• _Aim of the exercise_: Please write out the line containing "Newborn Daze Bundle: 4" and each line after it through the end of the data, exactly, and nothing else.

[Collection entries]
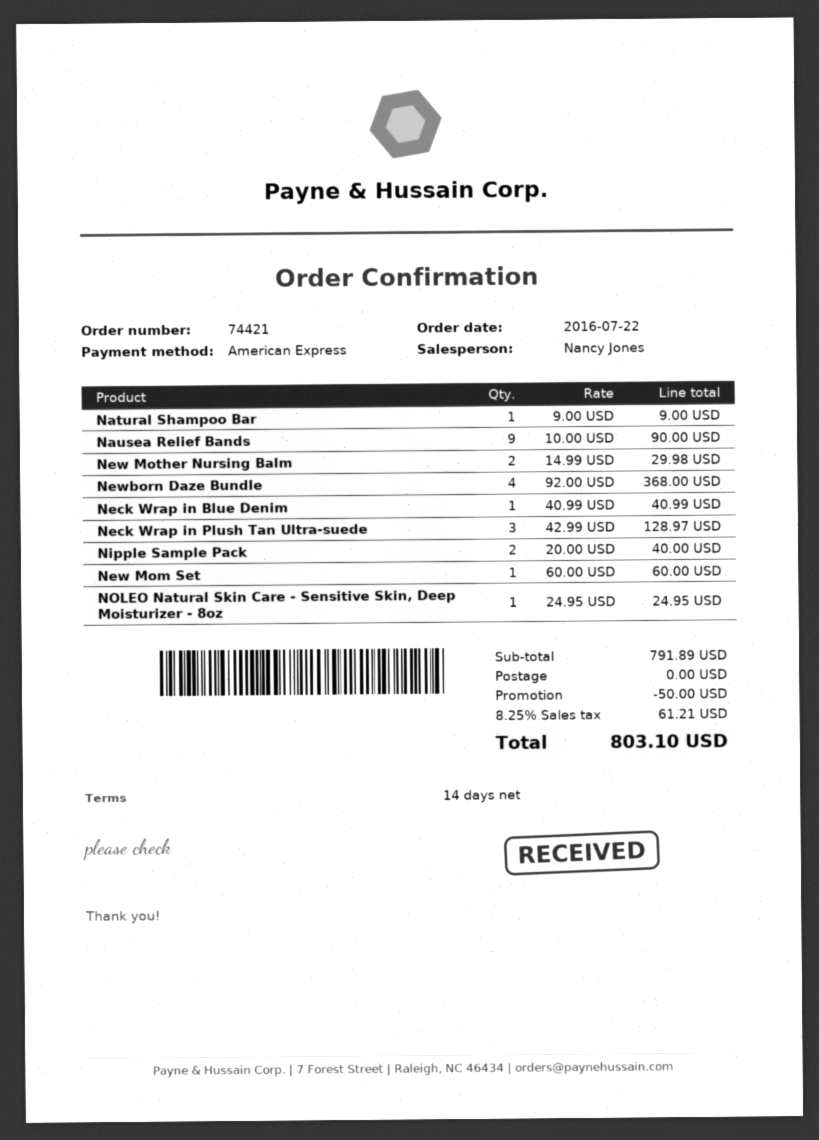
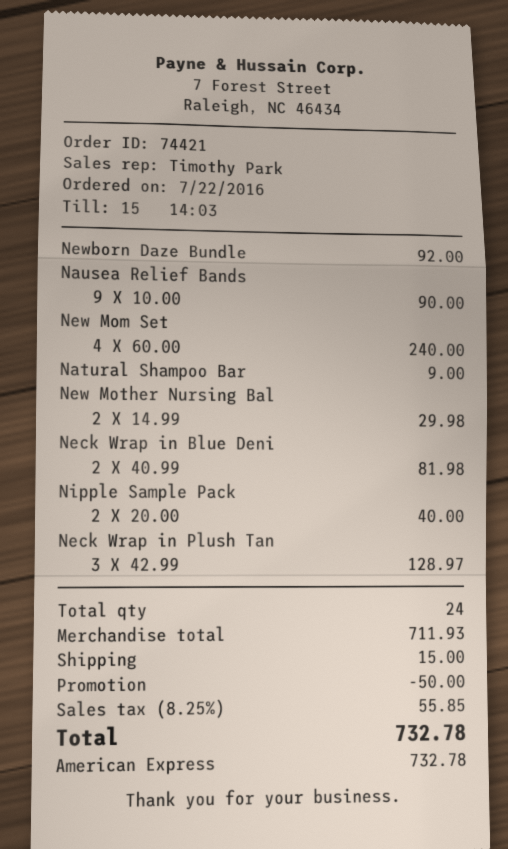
sales rep: Nancy Jones -> Timothy Park
Newborn Daze Bundle: 4 x 92.00 = 368.00 -> 1 x 92.00 = 92.00
Neck Wrap in Blue Denim: 1 x 40.99 = 40.99 -> 2 x 40.99 = 81.98
New Mom Set: 1 x 60.00 = 60.00 -> 4 x 60.00 = 240.00
NOLEO Natural Skin Care - Sensitive Skin, Deep Moisturizer - 8oz: 1 x 24.95 = 24.95 -> none
subtotal: 791.89 -> 711.93
shipping: 0.00 -> 15.00
tax: 8.25% = 61.21 -> 8.25% = 55.85
total: 803.10 -> 732.78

• _Written response_:
Newborn Daze Bundle: 4 x 92.00 = 368.00 -> 1 x 92.00 = 92.00
Neck Wrap in Blue Denim: 1 x 40.99 = 40.99 -> 2 x 40.99 = 81.98
New Mom Set: 1 x 60.00 = 60.00 -> 4 x 60.00 = 240.00
NOLEO Natural Skin Care - Sensitive Skin, Deep Moisturizer - 8oz: 1 x 24.95 = 24.95 -> none
subtotal: 791.89 -> 711.93
shipping: 0.00 -> 15.00
tax: 8.25% = 61.21 -> 8.25% = 55.85
total: 803.10 -> 732.78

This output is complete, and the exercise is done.